Calpains are a family of non-lysosomal cytoplasmatic cysteine proteases. Since calpain 10 (CAPN10), a member of the calpain family of proteases, has been found to represent a putative diabetes susceptibility gene, it was argued that calpains may be involved in the development of type 2 diabetes. The functional role of calpains in insulin signaling and/or insulin action is, however, not clear. We investigated the effects of the calpains 1 and 2 inhibitor PD151746 on insulin signaling and insulin action in human hepatoma G2 cells (HepG2). HepG2 cells were incubated without (-PD) or with (+PD) 5.33 micromol/l PD151746 for different times and then stimulated with 100 nmol/l insulin for 0 (t(0)), 5 (t(5)), 15 (t(15)), 30 (t(30)), 45 (t(45)), and 60 (t(60)) min. After solubilization of the cells, insulin receptor kinase activity, tyrosine phosphorylation of insulin receptor substrate-1 (IRS-1), IRS-1-associated phosphatidylinositol-3 kinase (PI3-kinase), PI3-kinase activity, Thr(308) phosphorlyation of Akt, amount of protein tyrosine phosphatase-epsilon (PTPepsilon), and glycogen synthase activity were determined. Incubation with PD151746 resulted in a significant reduction of insulin-stimulated glycogen synthesis compared with cells not pre-incubated with the calpain inhibitor (-PD: t(0), 4.90 +/- 1.20%; t(5), 5.90 +/- 1.02%; t(15), 5.29 +/- 0.95%; t(30), 5.60 +/- 1.10%; t(45), 5.52 +/- 0.90%; t(60), 5.67 +/- 0.97%;+PD: t(0), 4.56 +/- 1.10%; t(5), 6.16 +/- 1.05%; t(15), 7.52 +/- 1.09%; t(30), 7.68 +/- 1.10%; t(45), 8.28 +/- 0.89%; t(60), 7.69 +/- 0.98%; P < 0.05). Incubation with PD151746 significantly increased the protein amount of PTPepsilon in the cells after 12 h (-PD: t(1), 0.85 +/- 0.18 RU (Relative unit); t(8), 0.87 +/- 0.18 RU; t(12), 0.9 +/- 0.13 RU; +PD: t(1), 0.92 +/- 0.21 RU; t(8), 1.1 +/- 0.15 RU; t(12), 1.34 +/- 0.16 RU; P < 0.05). Calpain inhibition with PD151746 had no effect on the insulin stimulation of the investigated insulin signaling parameters. These results in HepG2 cells suggest that calpains play a role in the hepatic regulation of insulin-stimulated glycogen synthesis independent of the PI3-kinase/Akt signaling pathway.
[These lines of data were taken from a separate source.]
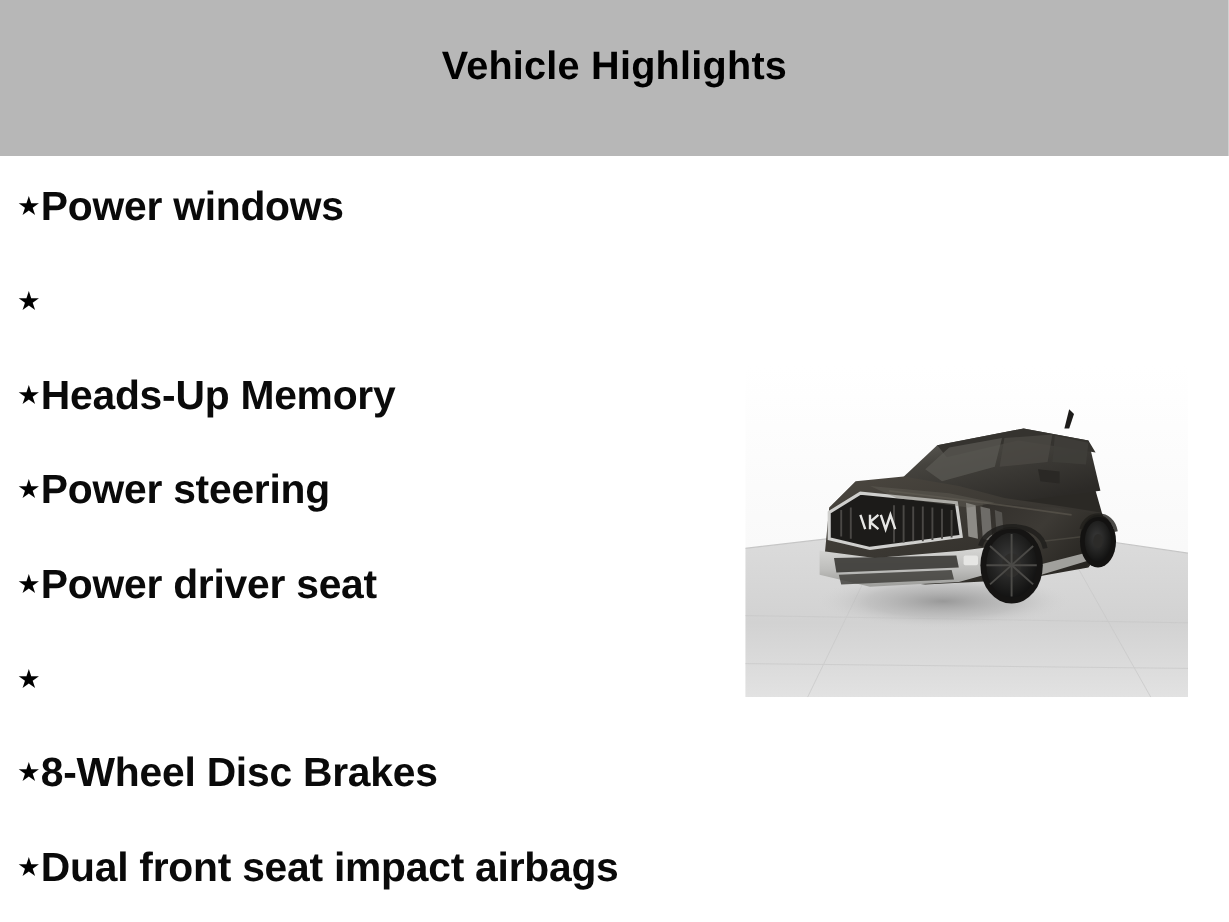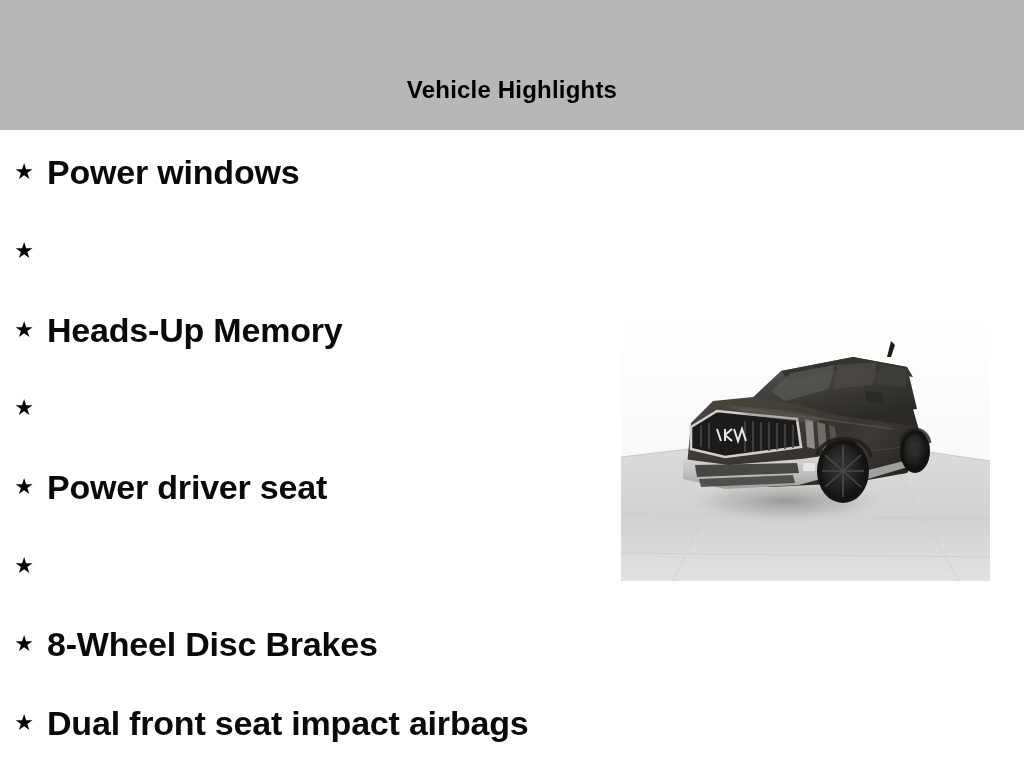--- a/index.html
+++ b/index.html
@@ -39,13 +39,12 @@
     display: flex;
     align-items: center;
     justify-content: center;
-    font-size: 24px;
+    font-size: 33px;
     font-weight: bold;
     color: #000000;
     letter-spacing: 0.2px;
     line-height: 1;
     padding-bottom: 6px;
-    margin-top: 36px;
   }
 
   

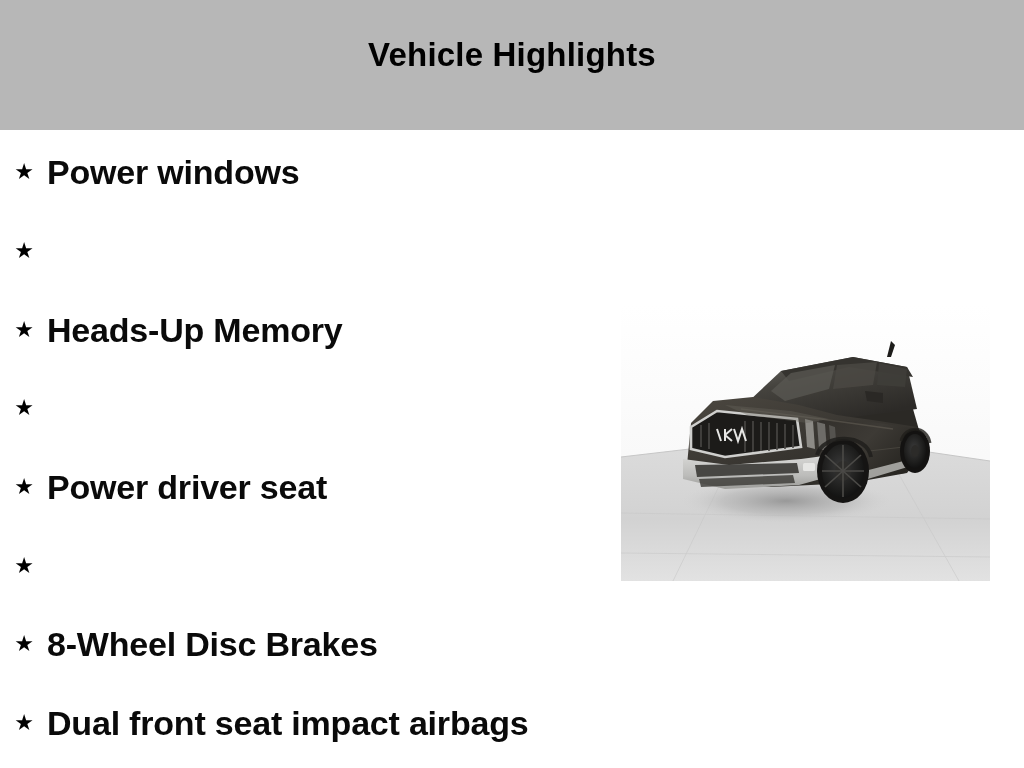--- a/index.html
+++ b/index.html
@@ -78,7 +78,6 @@
 
   .highlight-label {
     flex: 1 1 auto;
-    margin-left: 13px;
     font-size: 34px;
     font-weight: bold;
     color: #0a0a0a;

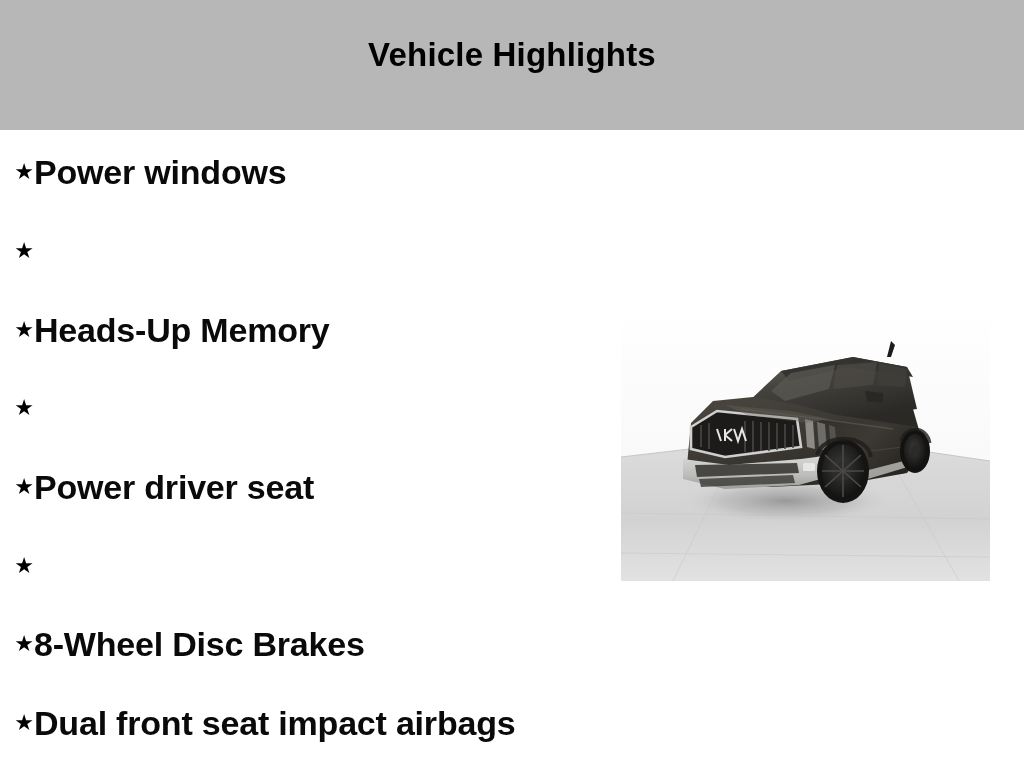--- a/index.html
+++ b/index.html
@@ -129,6 +129,7 @@
 
     <li class="highlight-item">
       <span class="star-bullet">★</span>
+      <span class="highlight-label">Power steering</span>
     </li>
 
     <li class="highlight-item">

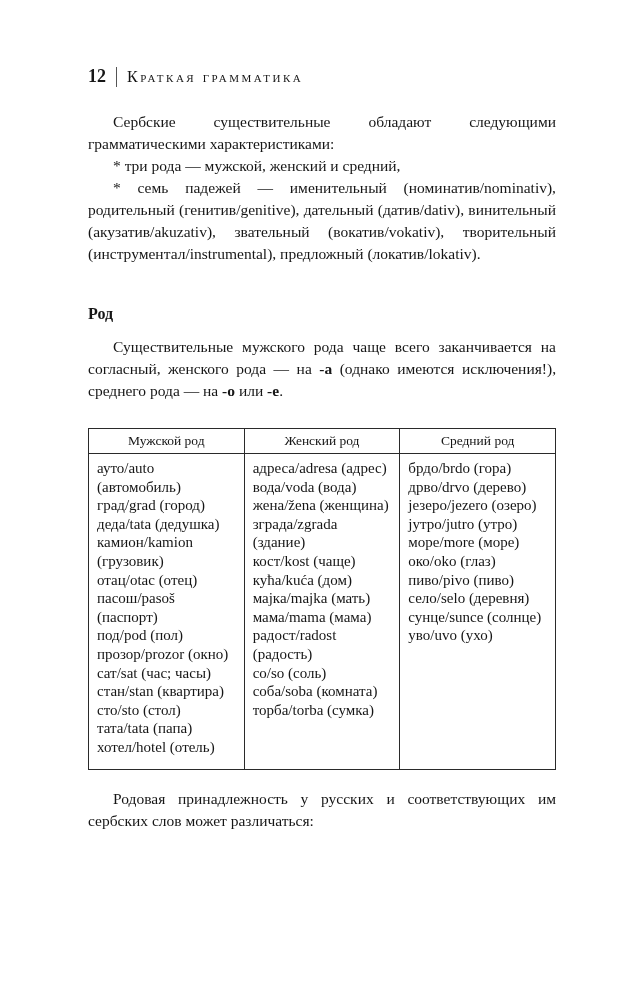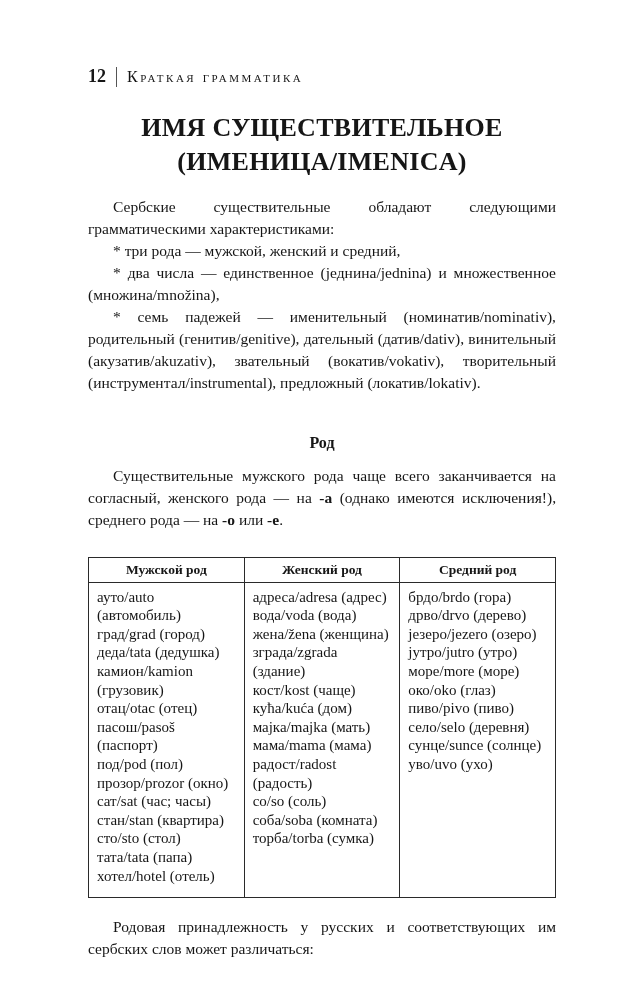--- a/index.html
+++ b/index.html
@@ -75,10 +75,6 @@
     <span class="running-title">Краткая грамматика</span>
   </header>
 
-  <h1 class="title">
-    <span>ИМЯ СУЩЕСТВИТЕЛЬНОЕ</span><br>
-    <span>(ИМЕНИЦА/IMENICA)</span>
-  </h1>
 
   <p class="body indent">Сербские существительные обладают следующими грамматическими характеристиками:</p>
 

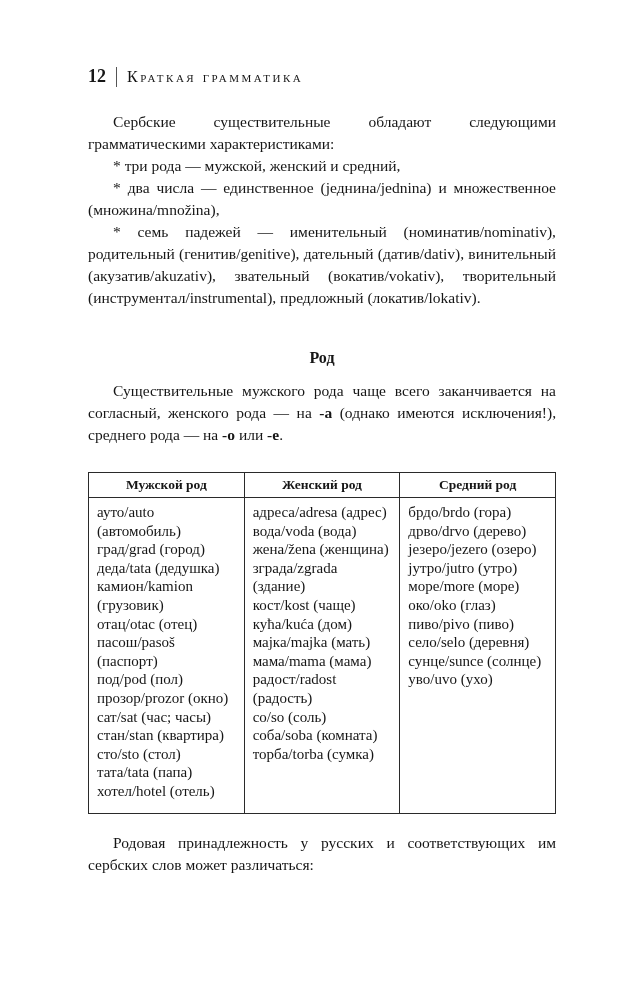--- a/index.html
+++ b/index.html
@@ -80,7 +80,6 @@
 
   <div>
       <p class="body indent">* три рода — мужской, женский и средний,</p>
-      <p class="body indent">* два числа — единственное (једнина/jednina) и множественное (множина/množina),</p>
       <p class="body indent">* семь падежей — именительный (номинатив/nominativ), родительный (генитив/genitive), дательный (датив/dativ), винительный (акузатив/akuzativ), звательный (вокатив/vokativ), творительный (инструментал/instrumental), предложный (локатив/lokativ).</p>
     </div>
 

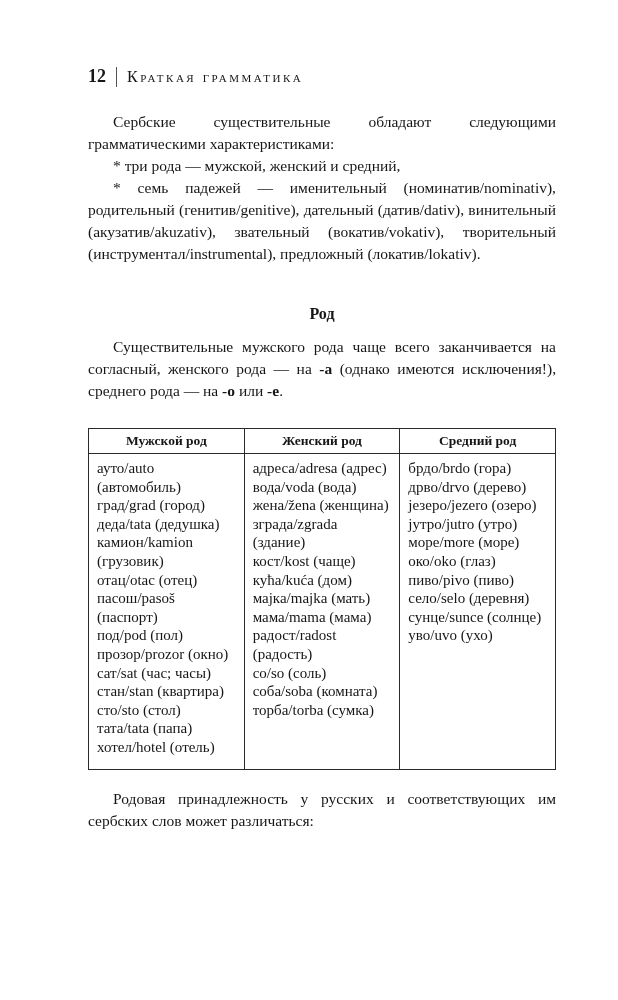--- a/index.html
+++ b/index.html
@@ -37,7 +37,7 @@
   }
   .indent { text-indent:25px; }
   .section-heading {
-    text-align:center;
+    text-align:left;
     font-weight:bold;
     font-size:16px;
     margin:40px 0 13px 0;

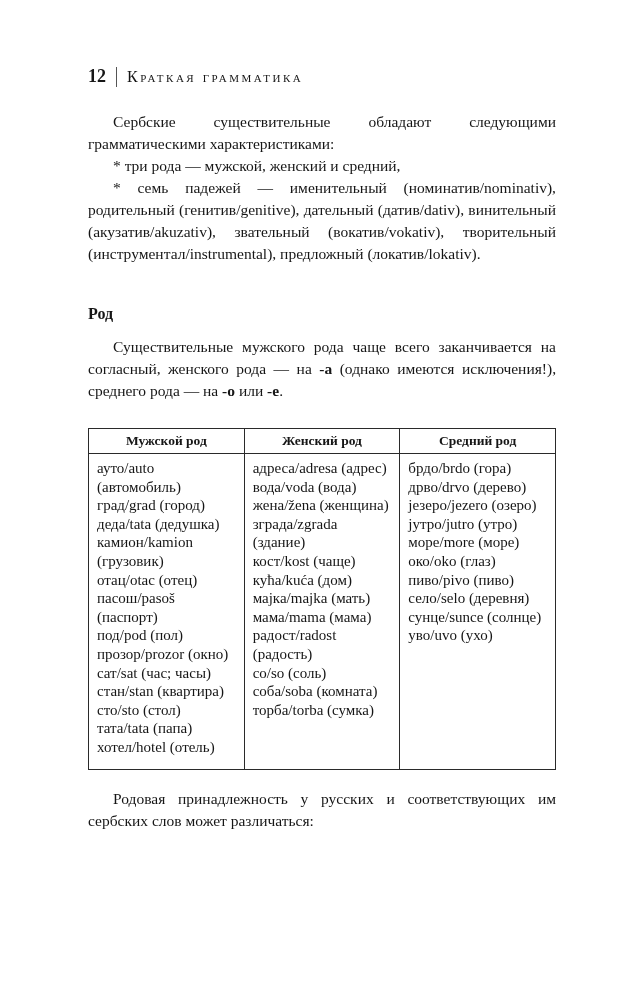--- a/index.html
+++ b/index.html
@@ -50,7 +50,7 @@
   }
   .gender-table th, .gender-table td { border:1px solid #2a2a2a; }
   .gender-table th {
-    font-weight:bold;
+    font-weight:normal;
     text-align:center;
     font-size:13.5px;
     padding:4px 8px;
钙蛋白酶是一类非溶酶体细胞质半胱氨酸蛋白酶。由于已发现蛋白酶钙蛋白酶家族成员钙蛋白酶10(CAPN10)是一个假定的糖尿病易感基因,因此有人认为钙蛋白酶可能参与2型糖尿病的发生发展。然而,钙蛋白酶在胰岛素信号传导和/或胰岛素作用中的功能作用尚不清楚。我们研究了钙蛋白酶1和2抑制剂PD151746对人肝癌G2细胞(HepG2)中胰岛素信号传导和胰岛素作用的影响。将HepG2细胞在无(-PD)或含(+PD)5.33微摩尔/升PD151746的条件下孵育不同时间,然后用100纳摩尔/升胰岛素刺激0(t(0))、5(t(5))、15(t(15))、30(t(30))、45(t(45))和60(t(60))分钟。细胞溶解后,测定胰岛素受体激酶活性、胰岛素受体底物-1(IRS-1)的酪氨酸磷酸化、与IRS-1相关的磷脂酰肌醇-3激酶(PI3激酶)、PI3激酶活性、Akt的苏氨酸(Thr(308))磷酸化、蛋白酪氨酸磷酸酶ε(PTPε)的量以及糖原合酶活性。与未用钙蛋白酶抑制剂预孵育的细胞相比(-PD:t(0),4.90±1.20%;t(5),5.90±1.02%;t(15),5.29±0.95%;t(30),5.60±1.10%;t(45),5.52±0.90%;t(60),5.67±0.97%;+PD:t(0),4.56±1.10%;t(5),6.16±1.05%;t(15),7.52±1.09%;t(30),7.68±1.10%;t(45),8.28±0.89%;t(60),7.69±0.98%;P<0.05),用PD151746孵育导致胰岛素刺激的糖原合成显著减少。用PD151746孵育12小时后,细胞中PTPε的蛋白量显著增加(-PD:t(1),0.85±0.18相对单位(RU);t(8),0.87±0.18 RU;t(12),0.